Provided information —

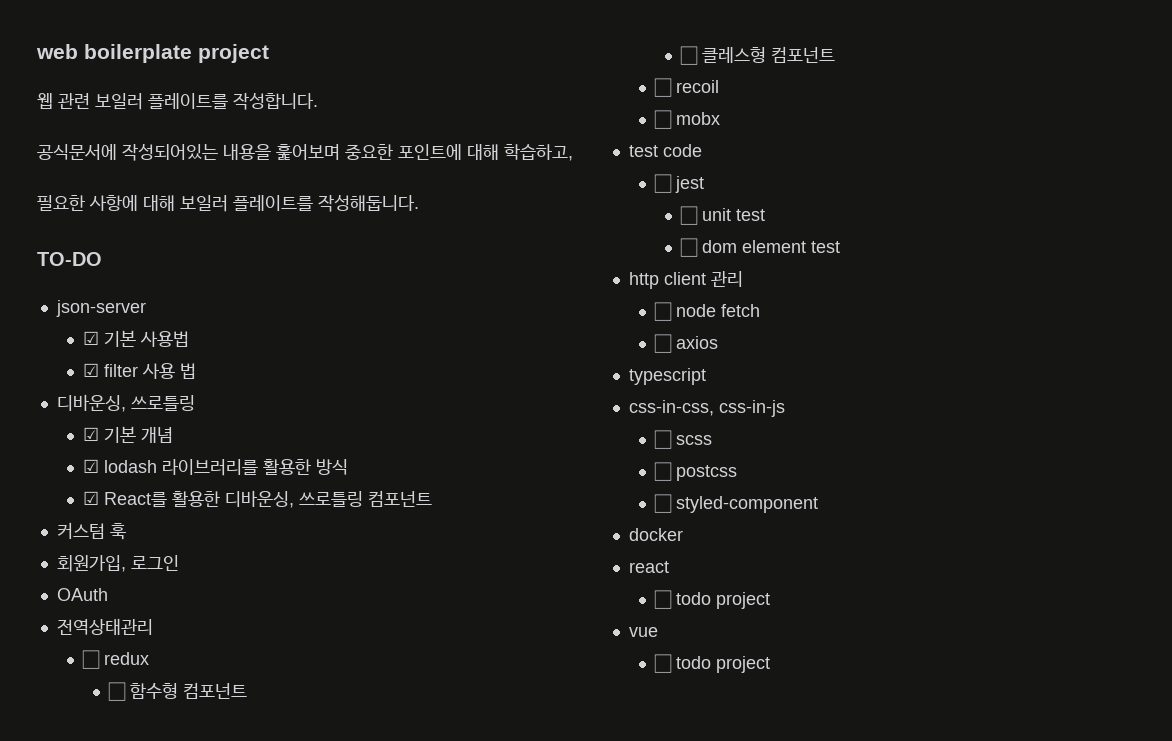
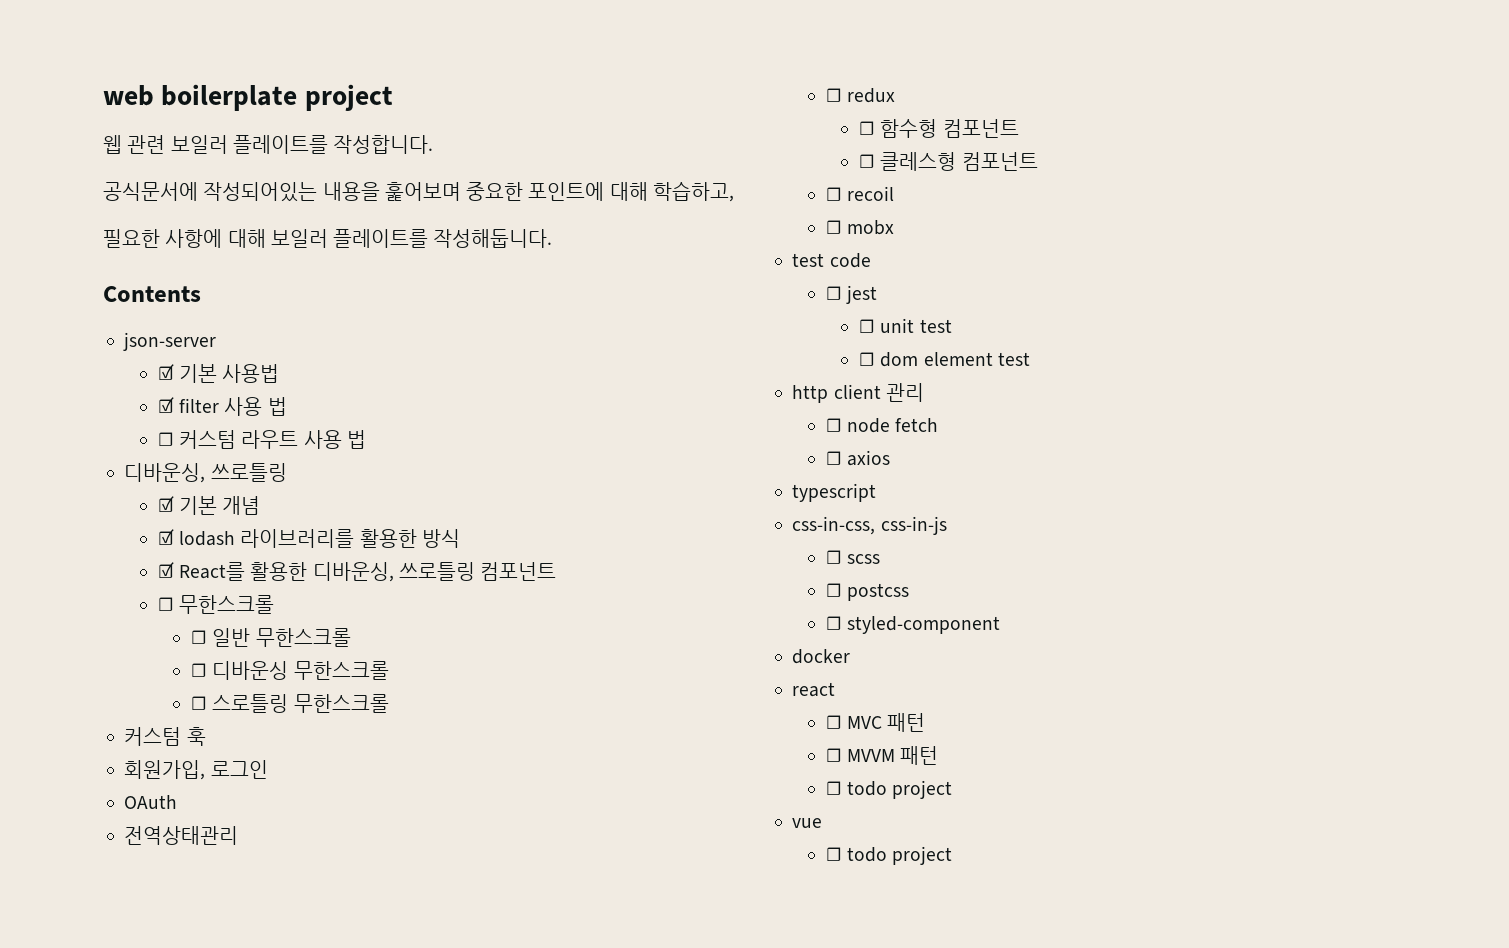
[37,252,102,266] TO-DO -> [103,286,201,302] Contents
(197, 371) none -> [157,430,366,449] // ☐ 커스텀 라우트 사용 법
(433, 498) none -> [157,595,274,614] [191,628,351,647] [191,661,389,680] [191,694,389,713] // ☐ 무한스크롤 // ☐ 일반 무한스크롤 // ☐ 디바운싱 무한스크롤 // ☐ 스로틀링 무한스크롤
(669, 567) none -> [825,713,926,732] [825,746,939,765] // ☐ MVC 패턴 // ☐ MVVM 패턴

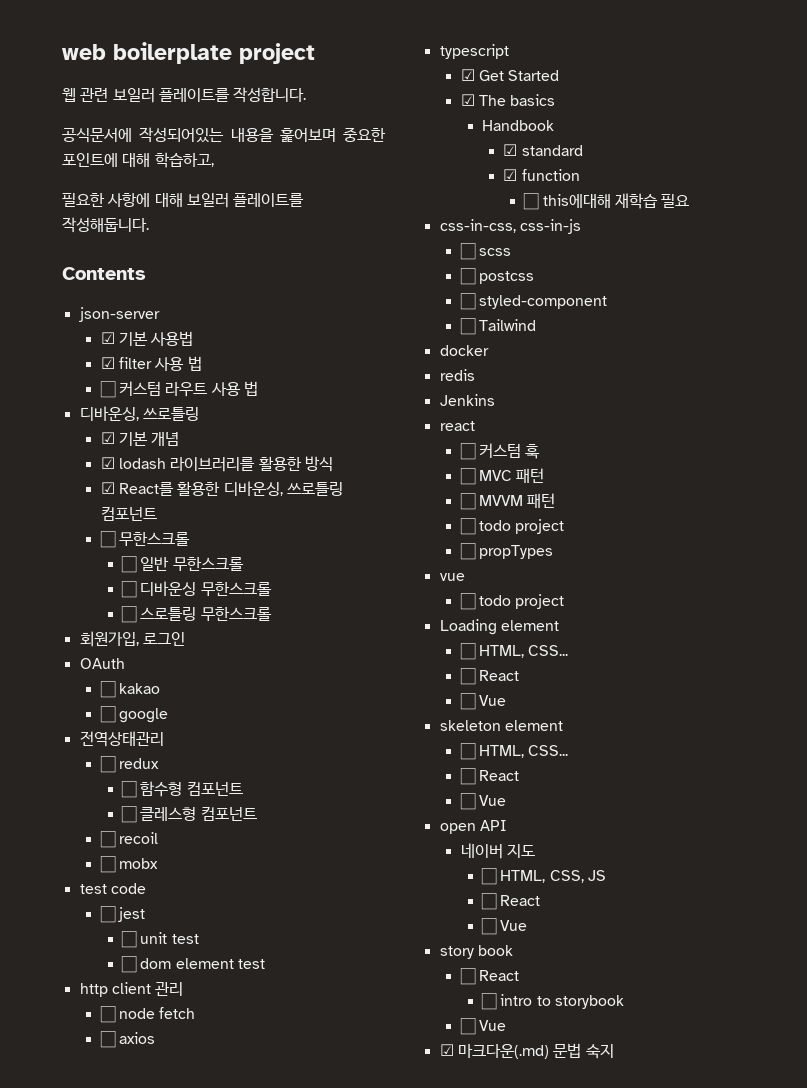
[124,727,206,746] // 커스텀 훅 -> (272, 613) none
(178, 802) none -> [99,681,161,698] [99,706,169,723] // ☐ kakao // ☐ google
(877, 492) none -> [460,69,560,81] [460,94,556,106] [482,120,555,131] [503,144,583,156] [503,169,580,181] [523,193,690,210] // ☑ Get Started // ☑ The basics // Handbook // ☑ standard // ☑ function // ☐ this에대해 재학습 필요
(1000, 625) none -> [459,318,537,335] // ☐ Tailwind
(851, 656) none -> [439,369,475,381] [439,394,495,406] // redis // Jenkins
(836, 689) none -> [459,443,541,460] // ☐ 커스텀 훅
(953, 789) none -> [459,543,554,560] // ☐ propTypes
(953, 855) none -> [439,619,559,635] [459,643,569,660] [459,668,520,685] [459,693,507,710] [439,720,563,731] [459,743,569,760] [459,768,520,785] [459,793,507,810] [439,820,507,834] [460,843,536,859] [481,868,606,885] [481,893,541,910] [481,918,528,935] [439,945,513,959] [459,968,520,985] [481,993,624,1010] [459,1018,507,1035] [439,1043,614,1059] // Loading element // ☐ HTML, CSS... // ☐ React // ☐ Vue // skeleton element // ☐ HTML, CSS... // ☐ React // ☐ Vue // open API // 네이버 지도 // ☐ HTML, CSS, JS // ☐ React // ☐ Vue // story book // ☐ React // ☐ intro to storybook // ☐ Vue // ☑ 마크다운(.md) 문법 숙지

What the exercise asks —
Would you print exactly the lines in the listing above, from the line bearing "(197, 371) none" through the line bearing "(178, 802) none", leaving out all pictures?

Answer area —
(197, 371) none -> [157,430,366,449] // ☐ 커스텀 라우트 사용 법
(433, 498) none -> [157,595,274,614] [191,628,351,647] [191,661,389,680] [191,694,389,713] // ☐ 무한스크롤 // ☐ 일반 무한스크롤 // ☐ 디바운싱 무한스크롤 // ☐ 스로틀링 무한스크롤
(669, 567) none -> [825,713,926,732] [825,746,939,765] // ☐ MVC 패턴 // ☐ MVVM 패턴

[124,727,206,746] // 커스텀 훅 -> (272, 613) none
(178, 802) none -> [99,681,161,698] [99,706,169,723] // ☐ kakao // ☐ google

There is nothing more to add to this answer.